Them: You’ve changed.
Me: hmm doesn’t sound like something I’d do.
A crowd gathered in a circle, yelling “FIGHT FIGHT FIGHT” but in the middle it’s me trying to button my pants
Well played, super clean sliding glass door I thought I’d left open. Well played.
What makes you think I’m trying to poison you? Here, I made you this coffee. Its to die for. I mean its yummy!
Resistance training
But me dragging my kids into school.
One time John Waters spilled water on me and my mom said “thank god his name isn’t John Barbecue Sauce!”
[throws grenade into enemy trench]
Me: shit, give that back. That was an avocado
200 Catholics, one cup. -Mass
If she says “I have a question but don’t lie”, just know that she already has eight photos, three witnesses, a voice message and eighty six screenshots.
I put energy drinks in the hummingbird feeder. It’s for science.
I don’t know how to be single. Today I saw a woman eating alone so I decided to sit next to her and introduce myself. She immediately started screaming at me like a crazy person and told me to get out of her car.
Me: I invited Todd over for dinner.
Wife: Uncle Todd or Todd who takes things literally?
*Todd exits out the back door with our television*
I ran out of coffee this morning, beer seemed like an acceptable replacement. Everyone is so pretty today.
My swear jar is now worth more than my stock portfolio.
To the woman a booth over who said “There’s nothing worse than cold toast!”
I want your life.
First date
Her: So what do you do?
Him: I’m currently trying to eliminate all cancers
Her: Wow, impressive
Him: Then I’ll move on to Virgos
sometimes my cat will figure out i’m gearing up to leave the house and block the door just before i go to leave, yelling and rolling around, but she never does it when i’m trying to leave for work which tells me one thing: capitalism got her too
Anakin: Want to go out?
Padmé: Ew.
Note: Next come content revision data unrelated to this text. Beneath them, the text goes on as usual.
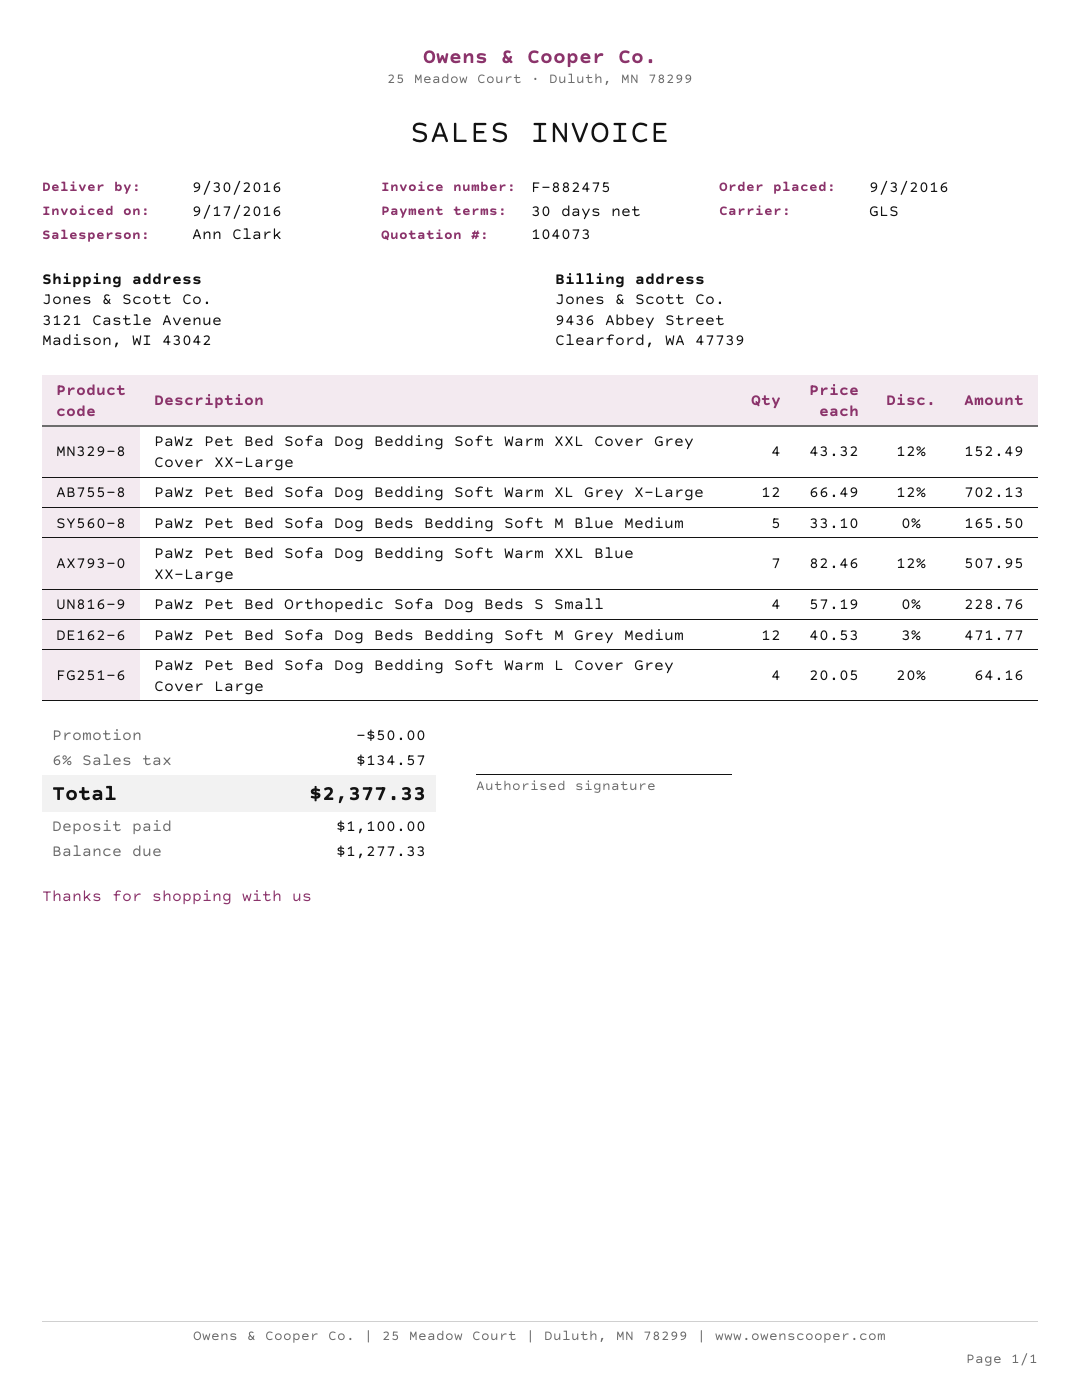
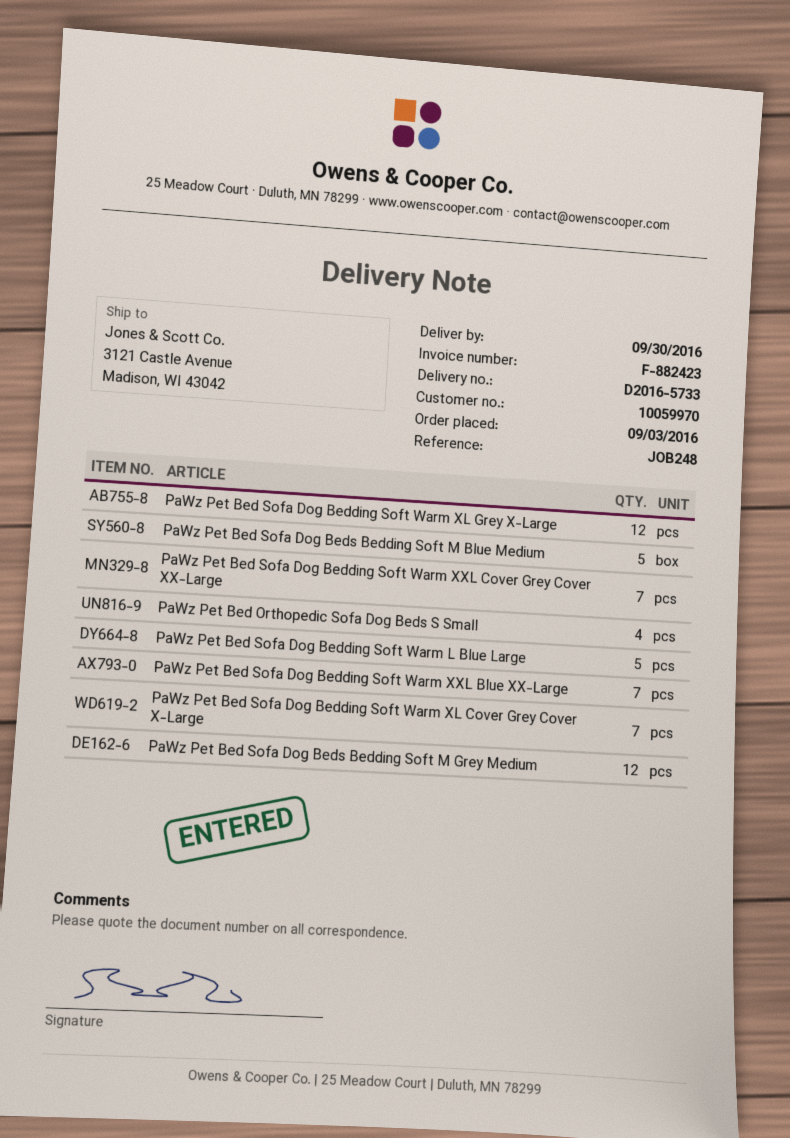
invoice number: F-882475 -> F-882423
PaWz Pet Bed Sofa Dog Bedding Soft Warm XXL Cover Grey Cover XX-Large: 4 -> 7
PaWz Pet Bed Sofa Dog Bedding Soft Warm L Cover Grey Cover Large: 4 -> none
PaWz Pet Bed Sofa Dog Bedding Soft Warm L Blue Large: none -> 5
PaWz Pet Bed Sofa Dog Bedding Soft Warm XL Cover Grey Cover X-Large: none -> 7

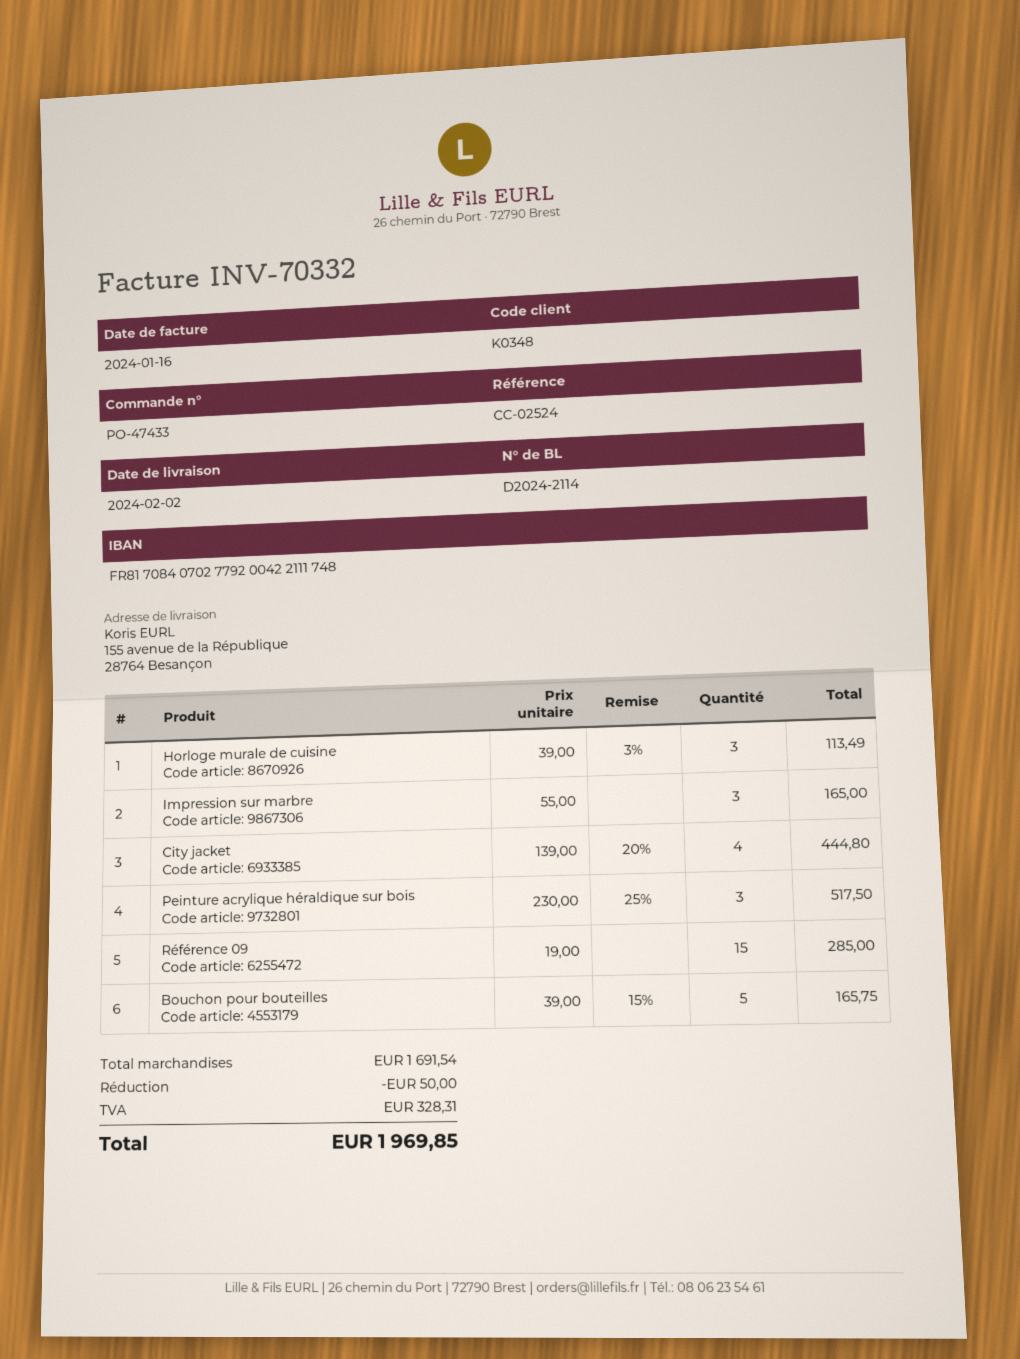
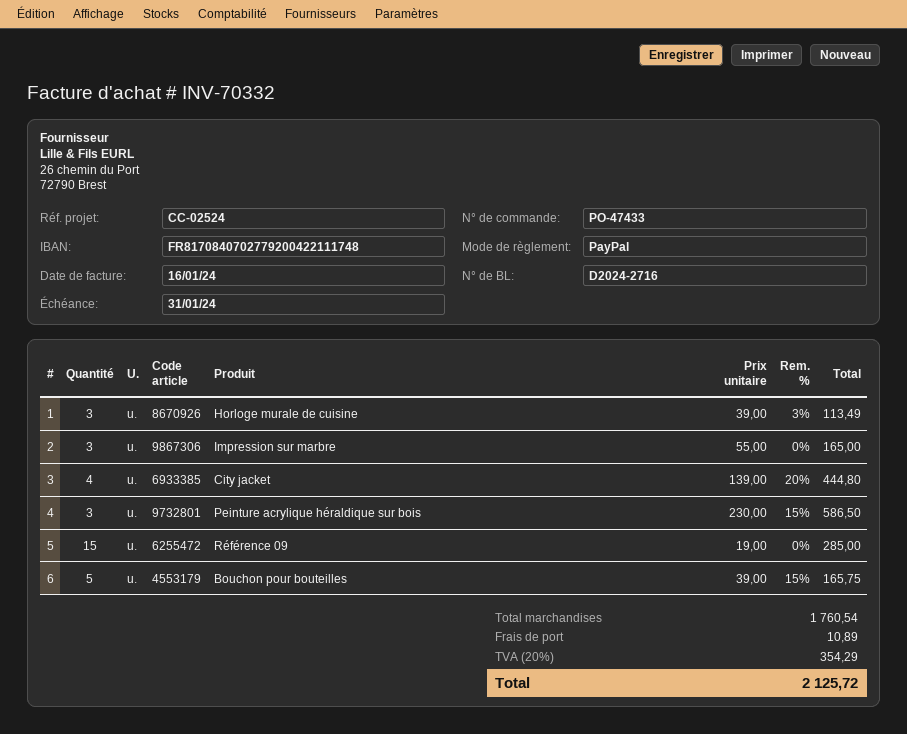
delivery note number: D2024-2114 -> D2024-2716
Peinture acrylique héraldique sur bois: 3 x 230.00 - 25% = 517.50 -> 3 x 230.00 - 15% = 586.50
subtotal: 1691.54 -> 1760.54
discount: 50.00 -> none
shipping: none -> 10.89
tax: 328.31 -> 354.29
total: 1969.85 -> 2125.72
You’re 9.
Anakin:
Padmé: Talk to me in a decade when the age gap between us is exactly the same.
Being a father is the single greatest feeling on earth. Not including those wonderful years I spent without a child, of course.
“Whoa there my friend, you need to leave me out of this, this ain’t got nothing to do with me.”
–The horse they rode in on
I discovered my 91-year-old Dad wearing blue surgical gloves while he ate.
Me: Uh, Dad, what are you doing?
Dad: Chicken wings are so slippery everyone should wear gloves.
Some people see the glass as half empty.
I see it as the reason I have to pee.